Anti-Media previously reported on a study by the Harvard School of Public Health that found high doses of antidepressants in teens and young adults correlate to marked increases in self-harm.
That study examined 162,625 subjects between the ages of 10 and 64 for 12 years. For subjects aged 24 and younger, higher-than-average doses of antidepressants doubled the rate of suicidal behavior. In addition, a 2004 review by the U.S. Food and Drug Administration (FDA) also found that antidepressants double the risk of suicides between the age of 18 and 25.
Recently, journalist Ben Swann released a Reality Check report examining the possible connection between gun violence and SSRIs.
“The crime scene tape was still up in Roanoke, Virginia when politicians began calling—almost predictably—for tougher gun control laws,” Swann wrote. “Here’s a question: why is it always a discussion about guns and not about mental health and mood altering prescription drugs?”

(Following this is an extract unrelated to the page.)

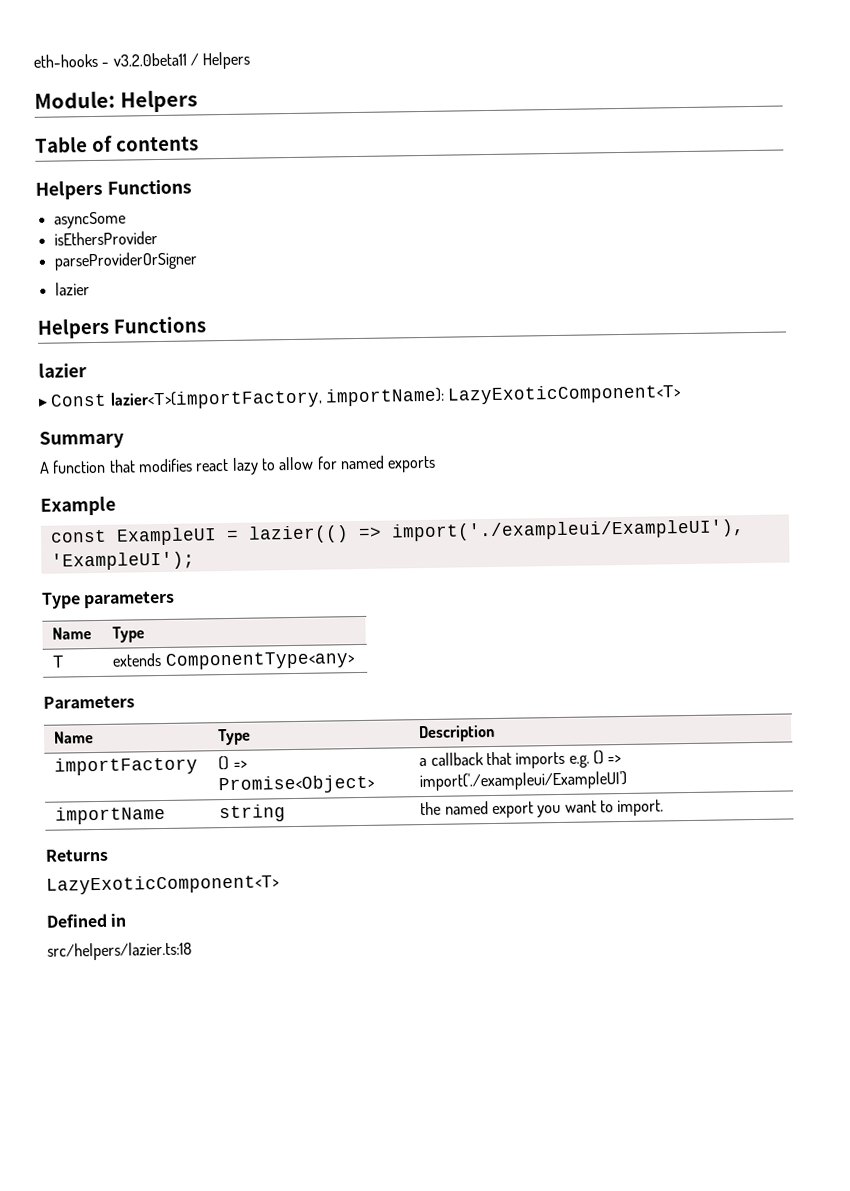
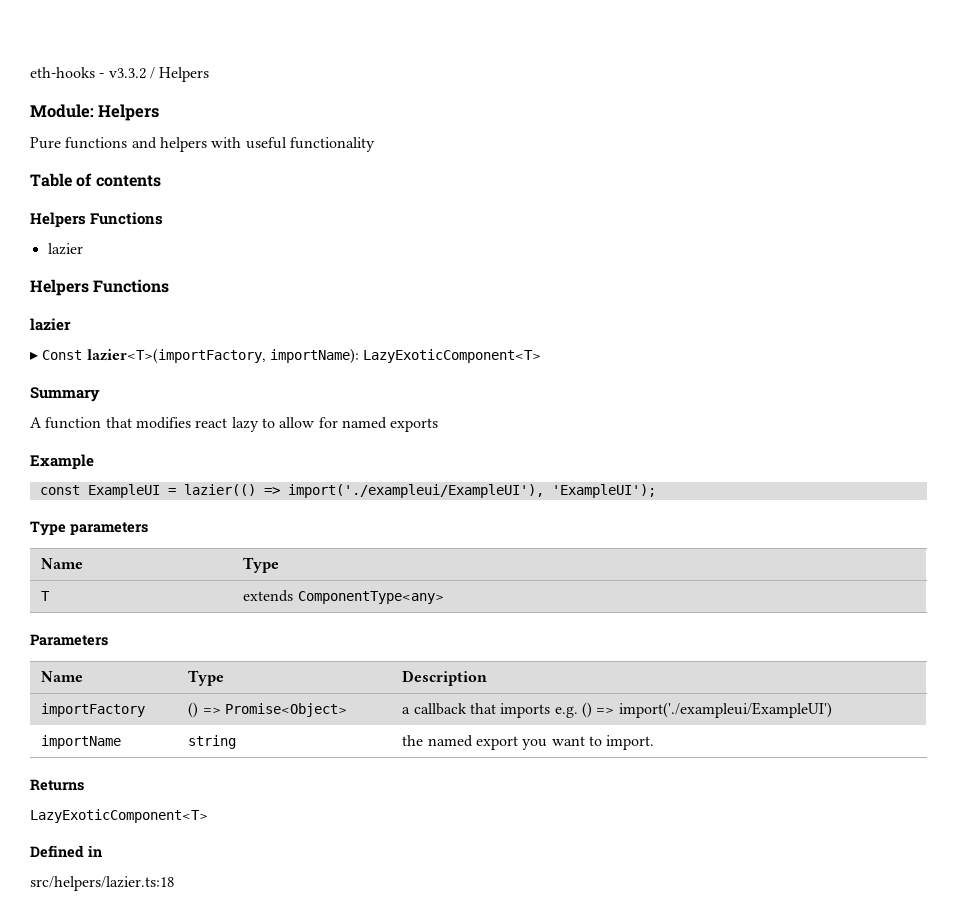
[112,52,187,67] v3.2.0beta11 -> [108,68,146,79] v3.3.2
(199, 101) none -> [30,137,375,152] // Pure functions and helpers with useful functionality
[53,211,126,229] [53,231,158,246] [53,251,198,271] // asyncSome // isEthersProvider // parseProviderOrSigner -> (164, 218) none

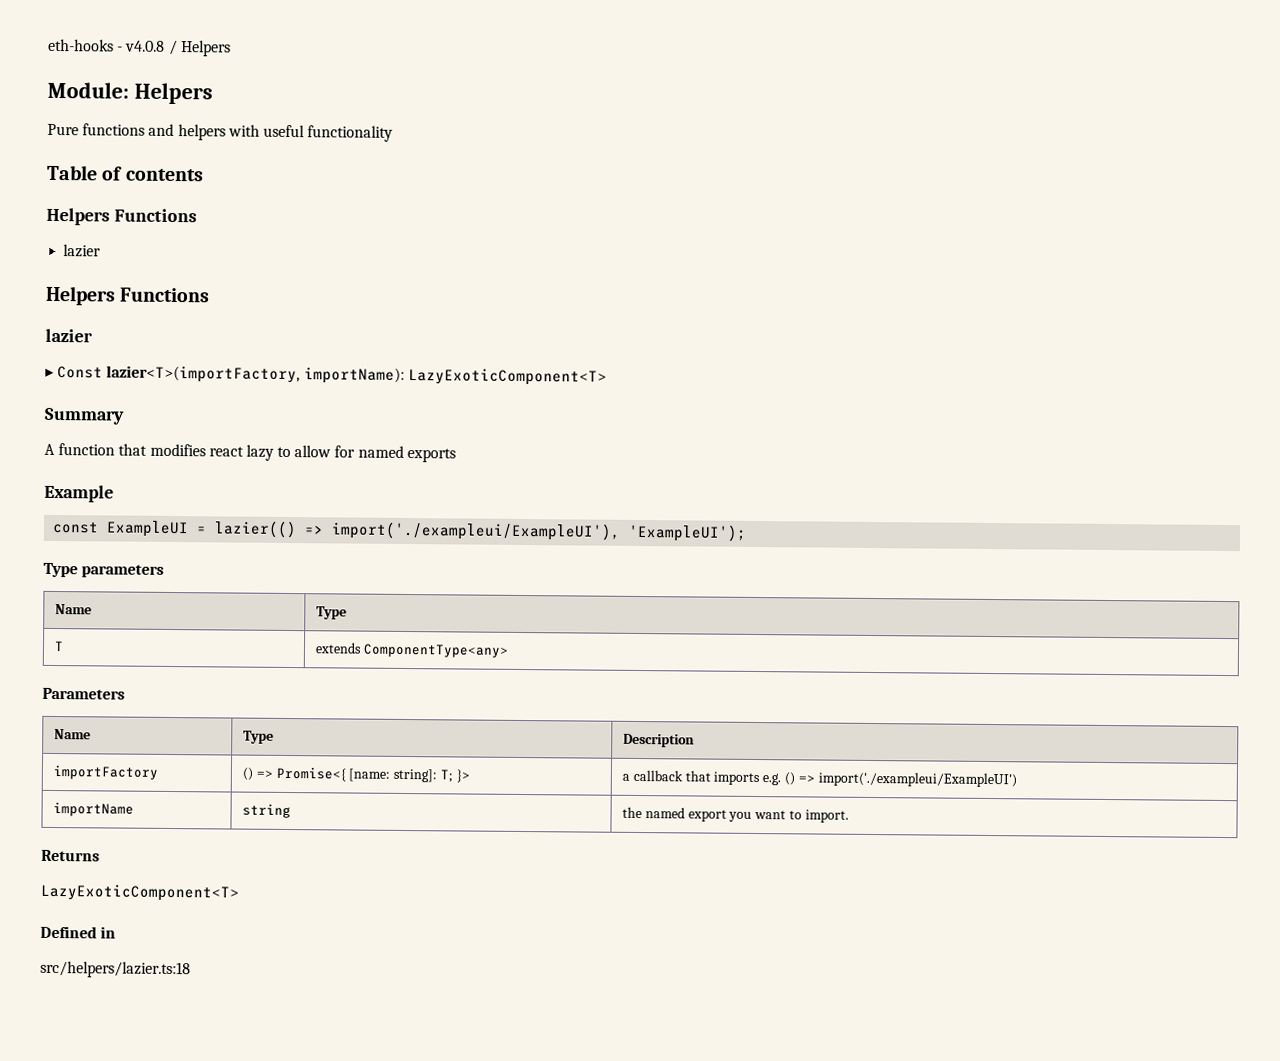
[108,68,146,79] v3.3.2 -> [125,40,166,52] v4.0.8
[224,703,347,717] Promise<Object> -> [275,766,470,783] Promise<{ [name: string]: T; }>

Swann goes on to list several examples of shootings committed by individuals under the influence of SSRIs.
“1999: 15-year old Oregon school shooter Kip Kinkel, who opened fire in his school cafeteria, had been on Prozac.
1999: Eric Harris, the Columbine killer, was taking Luvox.
1999: Conyers, Georgia school shooter T.J. Solomon was on Ritalin.
2005: Red Lake Indian Reservation shooter Jeff Weise was taking Prozac.
2007: Virginia Tech shooter Cho Seung-Hui, who shot and killed 32 people, was on antidepressants and taking Prozac.
2012: Colorado theater shooter James Holmes… was reportedly heavily hooked on the prescription painkiller Vicodin. And he took a cocktail of anti-depressants before his shooting spree.
2012: Conn. school shooter Adam Lanza’s uncle said the boy was prescribed Fanapt, a controversial anti-psychotic medicine.”
It would appear that a certain amount of skepticism is necessary when listening to the claims made by members of the pharmaceutical-industrial complex. Studies show antidepressants are overprescribed, and in my own experience with depression and anxiety, I found that doctors are far too often willing to offer pills than have a conversation and work to solve the root causes of these issues.
We need to help promote a culture where individuals are able to safely talk about their depression, anxiety, and even thoughts of suicide. As humans, we have the ability to create a culture that values open and honest communication, respect, and love. This could allow each individual to have a safe space to process their pain and receive the healing necessary for personal growth and collective liberation. Empower each other and break your addiction to Big Pharma.